Consider the following (bad) example of a function that calls CoCreateGuid to return a String. Can you see a potential bug in this code?

// BAD: Don't do this, since the memory for pGuid may not be released
String createGUID() {
  final pGuid = calloc<GUID>();

  final hr = CoCreateGuid(pGuid);
  if (FAILED(hr)) throw WindowsException(hr);
  final guid = pGuid.ref.toString();
  free(pGuid);
  return guid;
}

Here's the problem: if CoCreateGuid() fails, pGuid will not be released prior to the exception being thrown. In this example, there are simple solutions (e.g. call free in both failure and success scenarios). But when you're allocating lots of different objects, this approach can result in rather unreadable code with plenty of opportunity for memory leaks.

The try/finally pattern

One good approach is the try/finally pattern in Dart, which guarantees the finally clause will be called:

// GOOD: This approach is safe and convenient.
String createGUID() {
  final pGuid = calloc<GUID>();
  try {
    final hr = CoCreateGuid(pGuid);
    if (FAILED(hr)) throw WindowsException(hr);
    return pGuid.ref.toString();
  } finally {
    free(pGuid);
  }
}

In the above example, the free will get called regardless of whether CoCreateGuid() fails or not. And there's no need to allocate the result to a separate string before returning, since we know that finally will be called at the appropriate time.

The using pattern

For simpler methods, the try/finally pattern works well. But as you add more manually-allocated objects, this becomes more unwieldy. For example, consider this function, which interrogates Windows for the timestamp when the currently-running process was created:

DateTime processCreationTime() {
  final hProcess = GetCurrentProcess();
  final pCreationTime = calloc<FILETIME>();
  final pExitTime = calloc<FILETIME>();
  final pKernelTime = calloc<FILETIME>();
  final pUserTime = calloc<FILETIME>();
  final pCreationSystemTime = calloc<SYSTEMTIME>();

  try {
    // Retrieve timing information for the current process
    var hr = GetProcessTimes(
        hProcess, pCreationTime, pExitTime, pKernelTime, pUserTime);
    if (FAILED(hr)) throw WindowsException(hr);

    // Convert to UTC
    hr = FileTimeToSystemTime(pCreationTime, pCreationSystemTime);
    if (FAILED(hr)) throw WindowsException(hr);
    return DateTime.utc(
            pCreationSystemTime.ref.wYear,
            pCreationSystemTime.ref.wMonth,
            pCreationSystemTime.ref.wDay,
            pCreationSystemTime.ref.wHour,
            pCreationSystemTime.ref.wMinute,
            pCreationSystemTime.ref.wSecond)
        .toLocal();
  } finally {
    free(pCreationTime);
    free(pExitTime);
    free(pKernelTime);
    free(pUserTime);
    free(pCreationSystemTime);
  }
}

There are two problems with this code. Firstly, each variable has to be individually freed. Secondly, the variable pCreationSystemTime has to be allocated even if the first call fails. This can be a nuisance in larger methods.
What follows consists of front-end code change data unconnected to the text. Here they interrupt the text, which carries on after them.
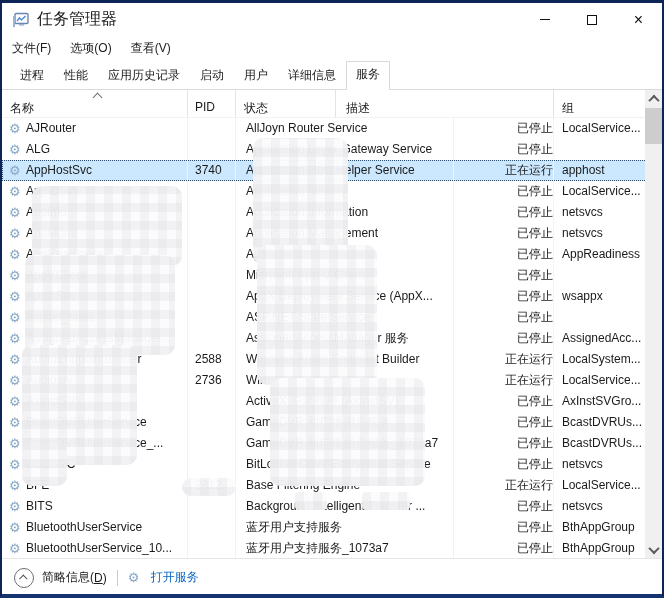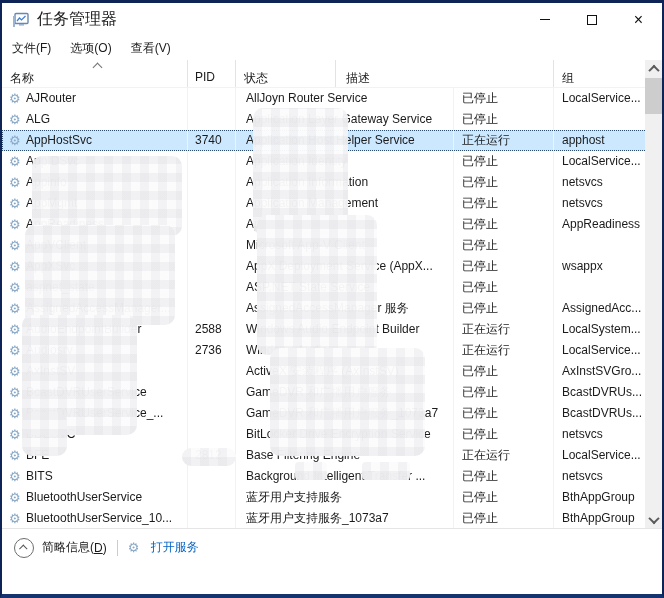--- a/index.html
+++ b/index.html
@@ -33,21 +33,21 @@
   .th.status{width:100px;}
   .th.group{width:93px;}
   .sort-chev{position:absolute;top:4px;left:92px;width:6px;height:6px;border-left:1px solid #707070;border-top:1px solid #707070;transform:rotate(45deg);}
   .tbody{position:absolute;top:28px;left:0;width:645px;bottom:0;overflow:hidden;}
   .trow{display:flex;height:21px;line-height:21px;font-size:12px;}
   .trow.selected{background:#cce8ff;outline:1px dotted #2c4d6e;outline-offset:-1px;}
   .td{box-sizing:border-box;overflow:hidden;white-space:nowrap;border-right:1px solid #f2f2f2;}
   .td.name{width:186px;padding-left:7px;display:flex;align-items:center;}
   .td.pid{width:48px;padding-left:7px;}
   .td.desc{width:218px;padding-left:10px;}
-  .td.status{width:100px;padding-left:8px;}
+  .td.status{width:100px;padding-left:8px;text-align:right;}
   .td.group{width:93px;padding-left:8px;border-right:none;}
   .gear{font-size:13px;line-height:13px;color:#8aa9c6;width:17px;flex:0 0 auto;}
   
   .scrollbar{position:absolute;top:0;right:0;width:17px;height:468px;background:#f0f0f0;}
   .sb-btn{position:absolute;left:0;width:17px;height:17px;display:flex;align-items:center;justify-content:center;}
   .sb-btn.up{top:0;}
   .sb-btn.down{bottom:0;}
   .chev{width:6px;height:6px;border-left:2px solid #5a5a5a;border-top:2px solid #5a5a5a;}
   .chev.up{transform:rotate(45deg) translate(1px,1px);}
   .chev.down{transform:rotate(225deg) translate(1px,1px);}
@@ -93,20 +93,29 @@
         </div>
     </div>
   </div>
 
   <div class="menubar">
     <span>文件(F)</span>
     <span>选项(O)</span>
     <span>查看(V)</span>
   </div>
 
+  <div class="tabbar">
+      <div class="tab">进程</div>
+      <div class="tab">性能</div>
+      <div class="tab">应用历史记录</div>
+      <div class="tab">启动</div>
+      <div class="tab">用户</div>
+      <div class="tab">详细信息</div>
+      <div class="tab active">服务</div>
+    </div>
 
   <div class="table-wrap">
     <div class="thead">
       <span class="sort-chev"></span>
       <div class="th name">名称</div>
       <div class="th pid">PID</div>
       <div class="th status">状态</div>
       <div class="th desc">描述</div>
       <div class="th group">组</div>
     </div>

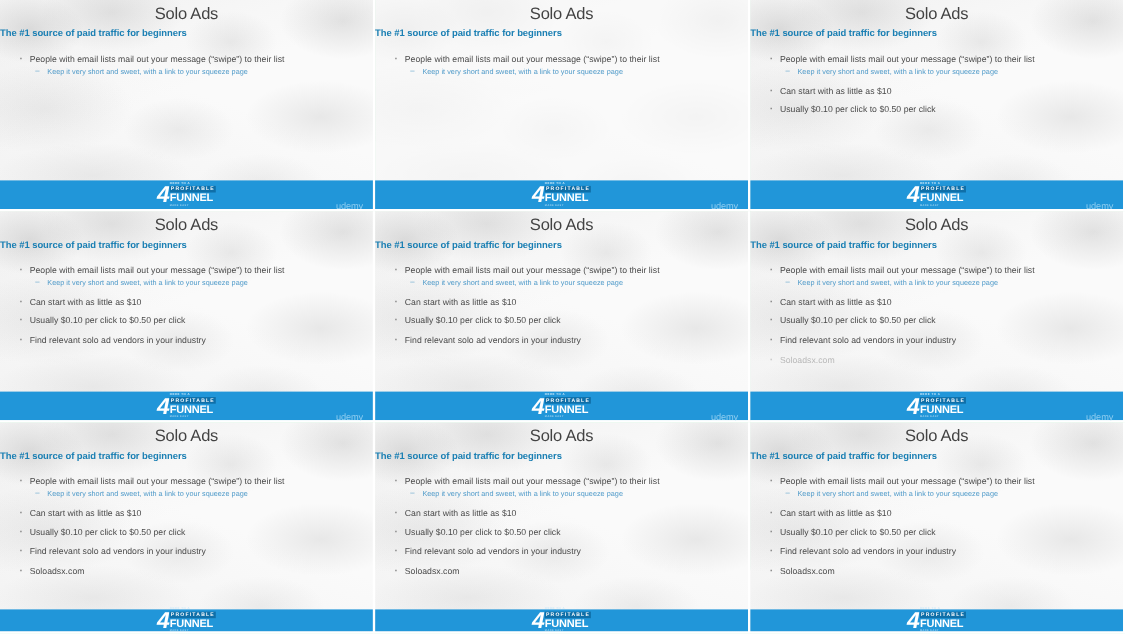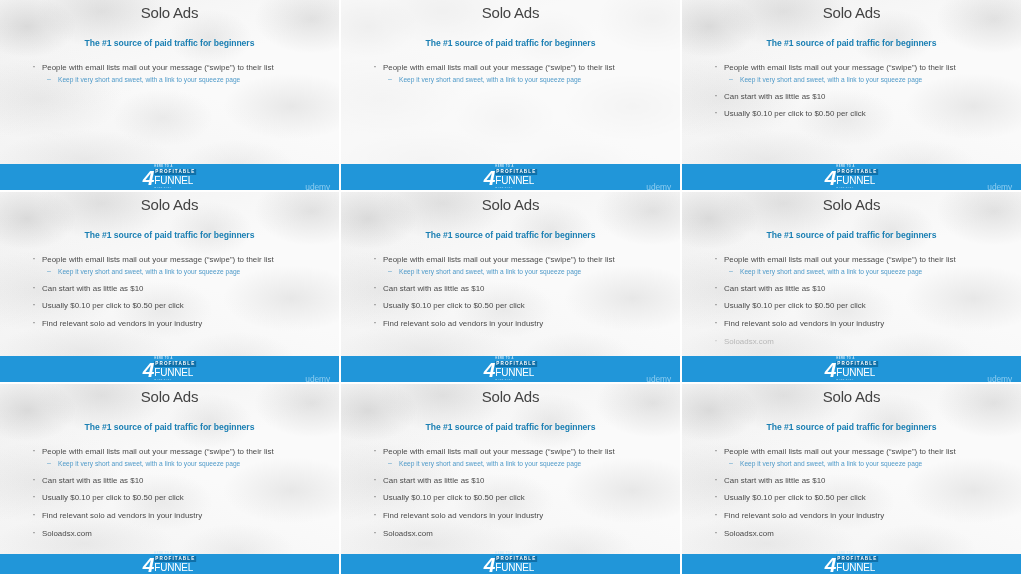--- a/index.html
+++ b/index.html
@@ -49,32 +49,31 @@
   .title{
     text-align:center;
     color:#434343;
     font-size:15px;
     font-weight:400;
     letter-spacing:-.2px;
     padding-top:5px;
     line-height:1.1;
   }
   .subtitle{
-    text-align:center;
     color:#1a7fb3;
     font-size:8.6px;
     font-weight:bold;
     letter-spacing:-.05px;
-    margin-top:16px;
+    margin-top:3px;
   }
   .body{
     margin-top:14px;
     padding:0 14px 0 16px;
   }
-  ul.bl{list-style:none;margin:15px;padding:0;}
+  ul.bl{list-style:none;margin:0;padding:0;}
   ul.bl li{
     position:relative;
     color:#4a4a4a;
     font-size:7.9px;
     line-height:1.25;
     padding-left:11px;
     margin-bottom:8px;
     letter-spacing:.02px;
     white-space:nowrap;
   }
@@ -137,21 +136,21 @@
     font-size:4.6px;
     font-weight:bold;
     color:#ffffff;
     background:#0f6fa8;
     letter-spacing:1.1px;
     padding:.5px 1px;
     line-height:1.15;
   }
   .logo .funnel{
     font-size:10px;
-    font-weight:normal;
+    font-weight:bold;
     color:#ffffff;
     letter-spacing:-.2px;
     line-height:1.05;
     margin-top:.5px;
   }
   .logo .tagline{
     font-size:2.3px;
     color:#9fd2ef;
     letter-spacing:.4px;
     font-weight:bold;

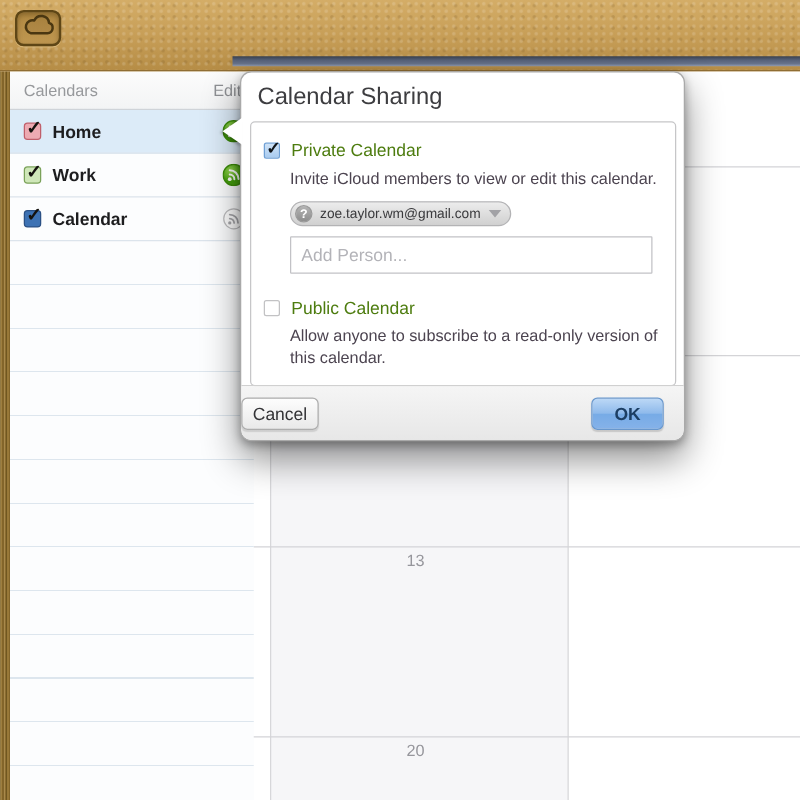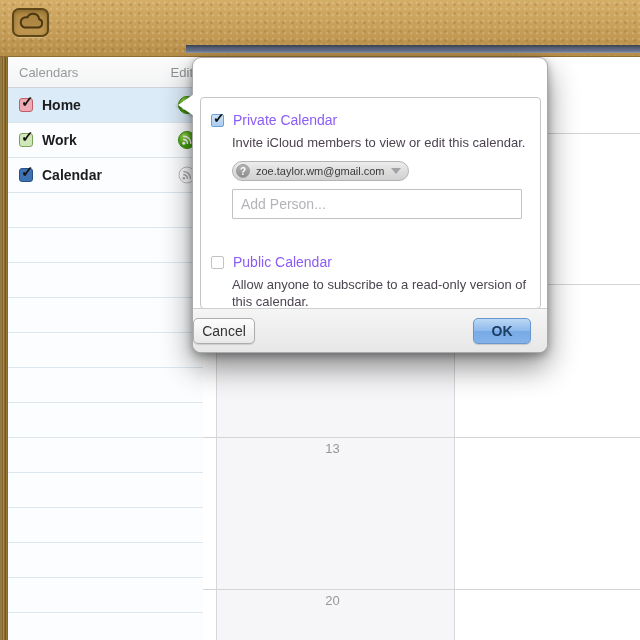--- a/index.html
+++ b/index.html
@@ -65,21 +65,21 @@
     border:1px solid #a9a9a9; border-radius:9px;
     box-shadow:0 14px 30px rgba(0,0,0,.45), 0 3px 8px rgba(0,0,0,.3); z-index:5; }
   .pop-arrow { position:absolute; left:-15px; top:36px; width:0; height:0;
     border:11px solid transparent; border-left:none;
     border-right:16px solid #fff;
     filter:drop-shadow(-2px 1px 1px rgba(0,0,0,.25)); }
   .pop-title { position:absolute; left:13px; top:9px; font-size:19px; color:#3d3d40; }
   .groupbox { position:absolute; left:7px; top:39px; width:341px; height:212px;
     border:1px solid #c6c6c8; border-radius:4px; background:#fff; }
   .check-row { display:flex; align-items:center; gap:9px; margin:14px 0 0 10px; cursor:pointer; }
-  .check-row .lbl { font-size:14px; color:#8b5cf6; }
+  .check-row .lbl { font-size:14px; color:#4d7c0f; }
   .pcb { position:relative; width:13px; height:13px; border-radius:2px; flex:0 0 13px; }
   .pcb.on  { background:linear-gradient(#cfe2f6,#a9ccf0); border:1px solid #6fa0d5; }
   .pcb.off { background:#fff; border:1px solid #c2c2c4; }
   .pcb .mark { position:absolute; left:1px; top:-5px; font-size:14px;
     font-weight:bold; color:#101418; }
   .desc { margin:6px 12px 0 31px; font-size:13px; line-height:17px; color:#4c4450; }
   .token { display:inline-flex; align-items:center; gap:6px; margin:10px 0 0 31px;
     height:20px; padding:0 7px 0 3px; border-radius:11px;
     background:linear-gradient(#ececec,#d0d0d0); border:1px solid #b3b3b5; cursor:pointer; }
   .token .badge { width:14px; height:14px; border-radius:50%;
@@ -183,39 +183,40 @@
         <path d="M5.8 8.8 a3.5 3.5 0 0 1 3.5 3.5 M5.8 5.6 a6.6 6.6 0 0 1 6.6 6.6" fill="none" stroke="#a7a7ab" stroke-width="1.4" stroke-linecap="round"></path>
       </svg>
     </span>
   </div>
 
   <div class="sb-ruled"></div>
 </div>
 
 <div class="abs popover">
   <div class="pop-arrow"></div>
+  <div class="pop-title">Calendar Sharing</div>
 
   <div class="groupbox">
     <div class="check-row">
       <span class="pcb on">
           <span class="mark">✓</span>
         </span>
       <span class="lbl">Private Calendar</span>
     </div>
     <div class="desc">Invite iCloud members to view or edit this calendar.</div>
 
     <div class="token">
       <span class="badge">?</span>
       <span class="email">zoe.taylor.wm@gmail.com</span>
       <span class="caret"></span>
     </div>
 
     <input class="addperson" type="text" placeholder="Add Person..." style="">
 
-    <div class="check-row" style="margin-top:35px">
+    <div class="check-row" style="margin-top:19px">
       <span class="pcb off"></span>
       <span class="lbl">Public Calendar</span>
     </div>
     <div class="desc" style="width:315px">Allow anyone to subscribe to a read-only version of this calendar.</div>
   </div>
 
   <div class="pop-footer">
     <button class="btn btn-cancel">Cancel</button>
     <button class="btn btn-ok">OK</button>
   </div>

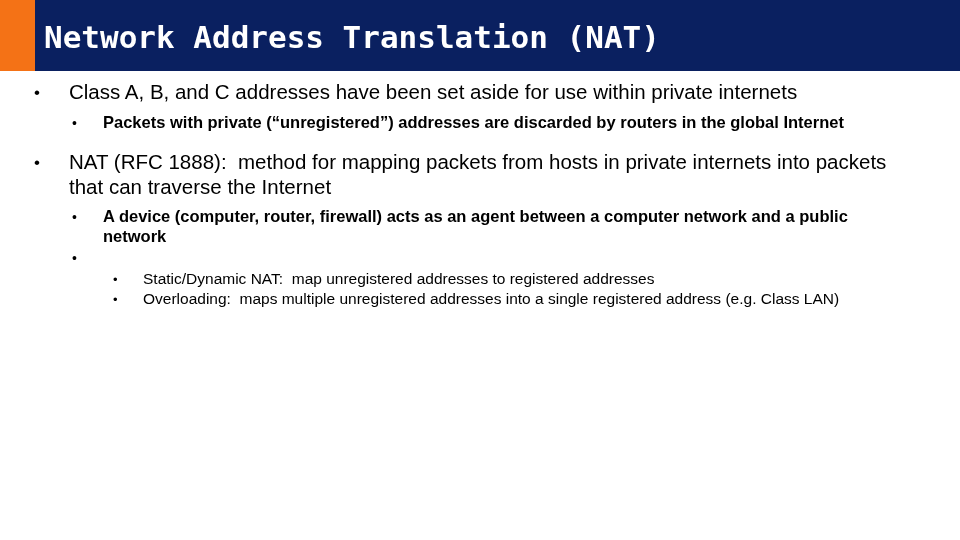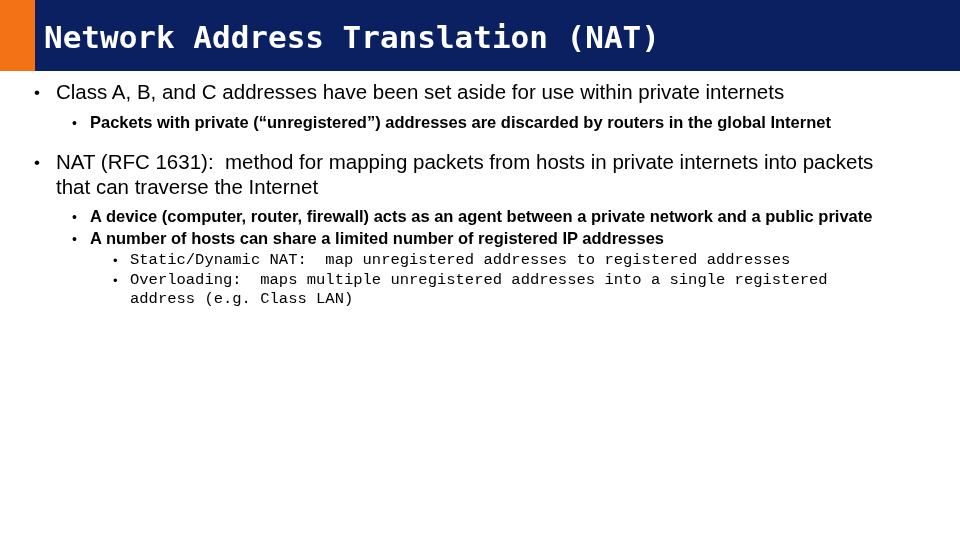--- a/index.html
+++ b/index.html
@@ -67,20 +67,21 @@
     color: #000000;
   }
   .bullet-mark {
     flex: 0 0 auto;
     text-align: left;
     color: #000000;
   }
   .bullet-text {
     flex: 1 1 auto;
     white-space: pre-wrap;
+    margin-left: 13px;
   }
 
   
   .lvl1 {
     font-size: 20.5px;
     line-height: 24.5px;
     padding-left: 34px;
     margin-bottom: 2px;
   }
   .lvl1 .bullet-mark {
@@ -109,21 +110,21 @@
     font-size: 15.5px;
     line-height: 18.5px;
     padding-left: 113px;
     margin-bottom: 1px;
   }
   .lvl3 .bullet-mark {
     width: 17px;
     font-size: 13px;
     line-height: 19px;
   }
-  .lvl3 .bullet-text { max-width: 760px; font-family: Liberation Mono, monospace; }
+  .lvl3 .bullet-text { max-width: 760px; }
 
   .gap-before { margin-top: 17px; }
   .gap-small  { margin-top: 8px; }
 </style>
 </head>
 <body>
 
 <div class="slide" style="background: rgb(255, 255, 255);">
 
   <div class="title-bar" style="background: rgb(10, 32, 96);">
@@ -138,31 +139,30 @@
       <span class="bullet-text">Class A, B, and C addresses have been set aside for use within private internets</span>
     </div>
 
     <div class="bullet-row lvl2 gap-small">
       <span class="bullet-mark">•</span>
       <span class="bullet-text">Packets with private (“unregistered”) addresses are discarded by routers in the global Internet</span>
     </div>
 
     <div class="bullet-row lvl1 gap-before">
       <span class="bullet-mark">•</span>
-      <span class="bullet-text">NAT (RFC 1631):  method for mapping packets from hosts in private internets into packets that can traverse the Internet</span>
+      <span class="bullet-text">NAT (RFC 1888):  method for mapping packets from hosts in private internets into packets that can traverse the Internet</span>
     </div>
 
     <div class="bullet-row lvl2 gap-small">
       <span class="bullet-mark">•</span>
-      <span class="bullet-text">A device (computer, router, firewall) acts as an agent between a private network and a public private</span>
+      <span class="bullet-text">A device (computer, router, firewall) acts as an agent between a computer network and a public network</span>
     </div>
 
     <div class="bullet-row lvl2">
       <span class="bullet-mark">•</span>
-      <span class="bullet-text">A number of hosts can share a limited number of registered IP addresses</span>
     </div>
 
     <div class="bullet-row lvl3">
       <span class="bullet-mark">•</span>
       <span class="bullet-text">Static/Dynamic NAT:  map unregistered addresses to registered addresses</span>
     </div>
 
     <div class="bullet-row lvl3">
       <span class="bullet-mark">•</span>
       <span class="bullet-text">Overloading:  maps multiple unregistered addresses into a single registered address (e.g. Class LAN)</span>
An alternative approach is to use the using pattern with an Arena object, which is a memory allocator that tracks memory allocations and automatically releases them when the using scope ends.

Here's the same function written this way:

DateTime processCreationTime() {
  return using((Arena alloc) {
    final hProcess = GetCurrentProcess();
    final pCreationTime = alloc<FILETIME>();
    final pExitTime = alloc<FILETIME>();
    final pKernelTime = alloc<FILETIME>();
    final pUserTime = alloc<FILETIME>();

    // Retrieve timing information for the current process
    var hr = GetProcessTimes(
        hProcess, pCreationTime, pExitTime, pKernelTime, pUserTime);
    if (FAILED(hr)) throw WindowsException(hr);

    // Convert to UTC
    final pCreationSystemTime = alloc<SYSTEMTIME>();
    hr = FileTimeToSystemTime(pCreationTime, pCreationSystemTime);
    if (FAILED(hr)) throw WindowsException(hr);
    return DateTime.utc(
            pCreationSystemTime.ref.wYear,
            pCreationSystemTime.ref.wMonth,
            pCreationSystemTime.ref.wDay,
            pCreationSystemTime.ref.wHour,
            pCreationSystemTime.ref.wMinute,
            pCreationSystemTime.ref.wSecond)
        .toLocal();
  });
}

In the above code, the need for individual free calls is dispensed with. When the using scope ends, the arena releases all the variables that have been allocated. Arenas can also be nested or shared across functions, which can be useful when you need greater control over the lifetime of manually-allocated memory.

tip

The .toNativeUtf16() String extension method supports passing a custom allocator, so it can also be used with arenas. For example:

final pTitle = 'Window title'.toNativeUtf16(allocator: alloc);